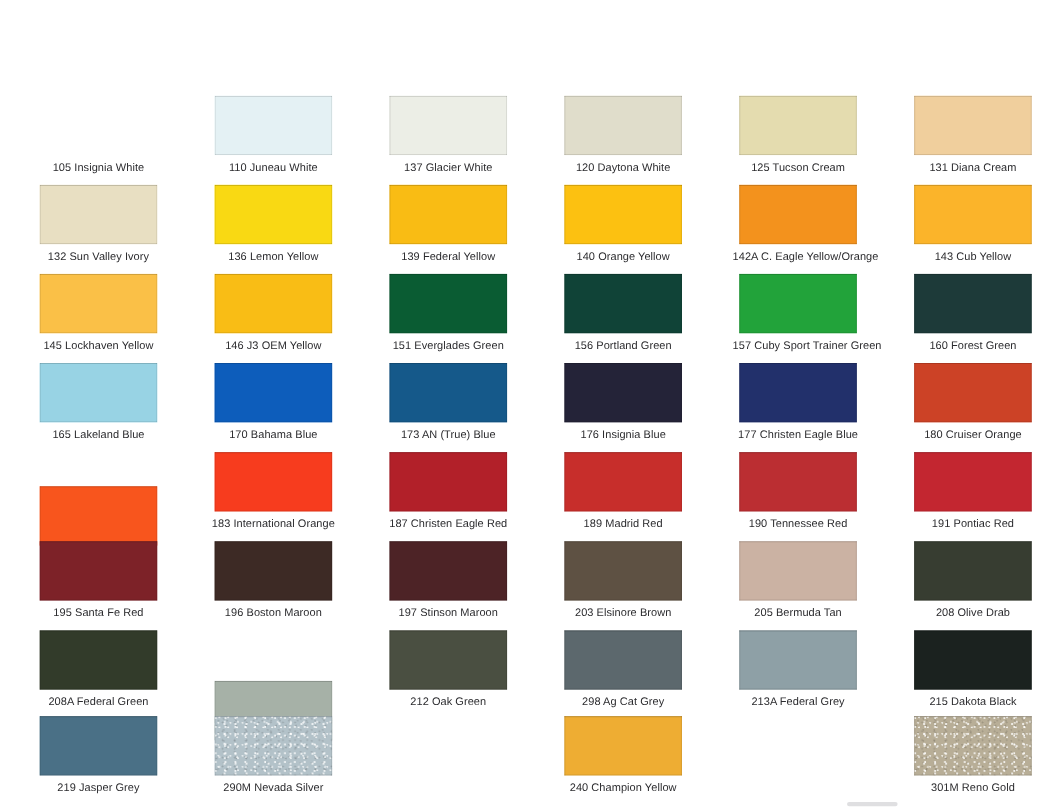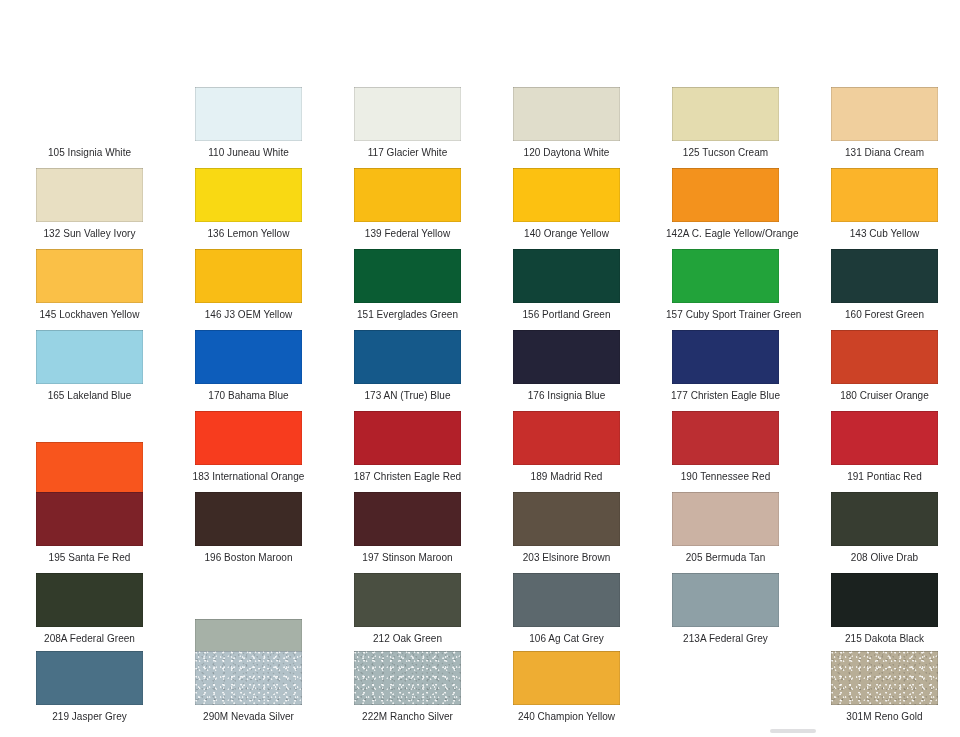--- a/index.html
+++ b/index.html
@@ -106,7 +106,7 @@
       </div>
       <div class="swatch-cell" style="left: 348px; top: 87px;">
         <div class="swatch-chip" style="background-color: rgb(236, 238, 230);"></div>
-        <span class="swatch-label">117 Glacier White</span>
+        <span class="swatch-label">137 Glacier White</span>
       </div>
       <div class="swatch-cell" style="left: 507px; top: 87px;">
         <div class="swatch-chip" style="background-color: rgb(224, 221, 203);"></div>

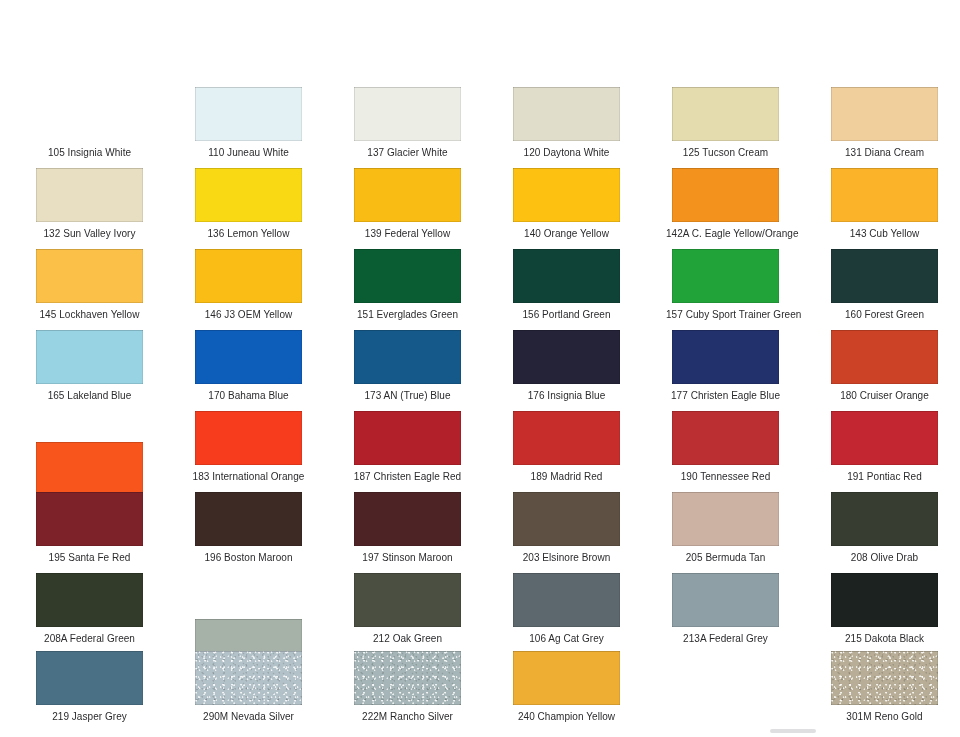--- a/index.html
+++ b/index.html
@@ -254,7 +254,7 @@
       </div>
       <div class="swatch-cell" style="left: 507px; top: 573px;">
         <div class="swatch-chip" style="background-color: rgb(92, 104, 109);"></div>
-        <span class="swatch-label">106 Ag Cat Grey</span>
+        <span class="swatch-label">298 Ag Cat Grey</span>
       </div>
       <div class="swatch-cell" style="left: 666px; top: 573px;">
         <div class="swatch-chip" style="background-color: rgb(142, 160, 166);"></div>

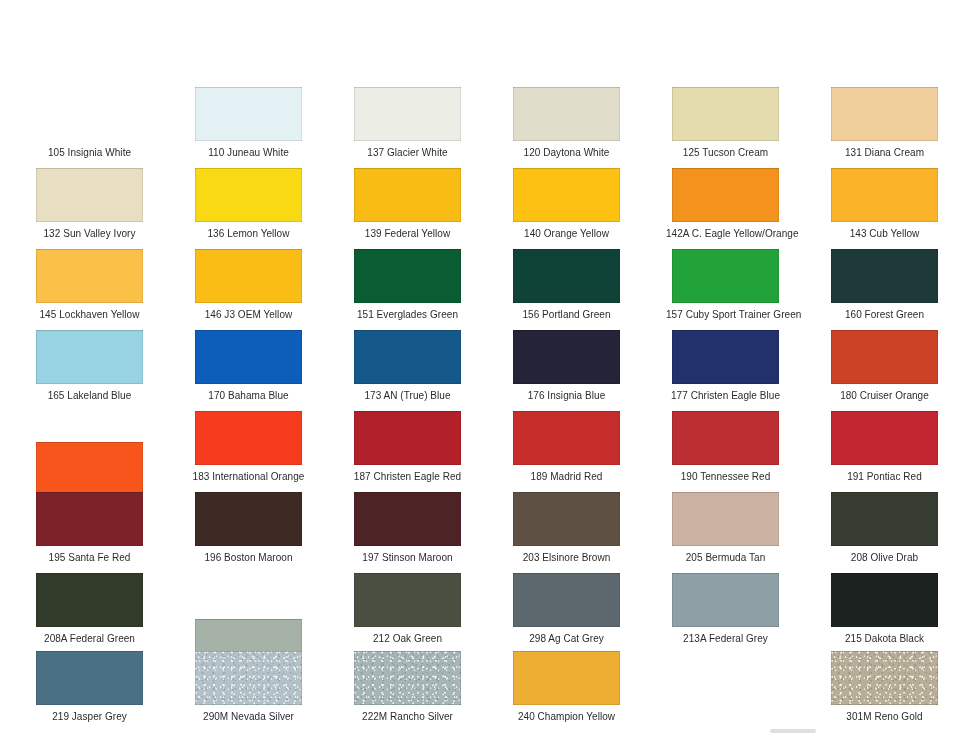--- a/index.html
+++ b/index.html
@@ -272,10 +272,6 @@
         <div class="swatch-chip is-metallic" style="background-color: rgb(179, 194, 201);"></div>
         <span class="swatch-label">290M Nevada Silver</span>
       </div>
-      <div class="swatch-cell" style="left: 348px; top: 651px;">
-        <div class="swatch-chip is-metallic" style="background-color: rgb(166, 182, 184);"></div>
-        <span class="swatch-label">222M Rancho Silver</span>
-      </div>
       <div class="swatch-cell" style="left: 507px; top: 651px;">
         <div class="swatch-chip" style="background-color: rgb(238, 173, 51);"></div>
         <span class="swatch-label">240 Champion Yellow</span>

.....

ASSIGNMENT:
Report, for the data above, every line in which the string "metallic" appears.

OUTPUT FOR THIS TASK:
         <div class="swatch-chip is-metallic" style="background-color: rgb(179, 194, 201);"></div>
-        <div class="swatch-chip is-metallic" style="background-color: rgb(166, 182, 184);"></div>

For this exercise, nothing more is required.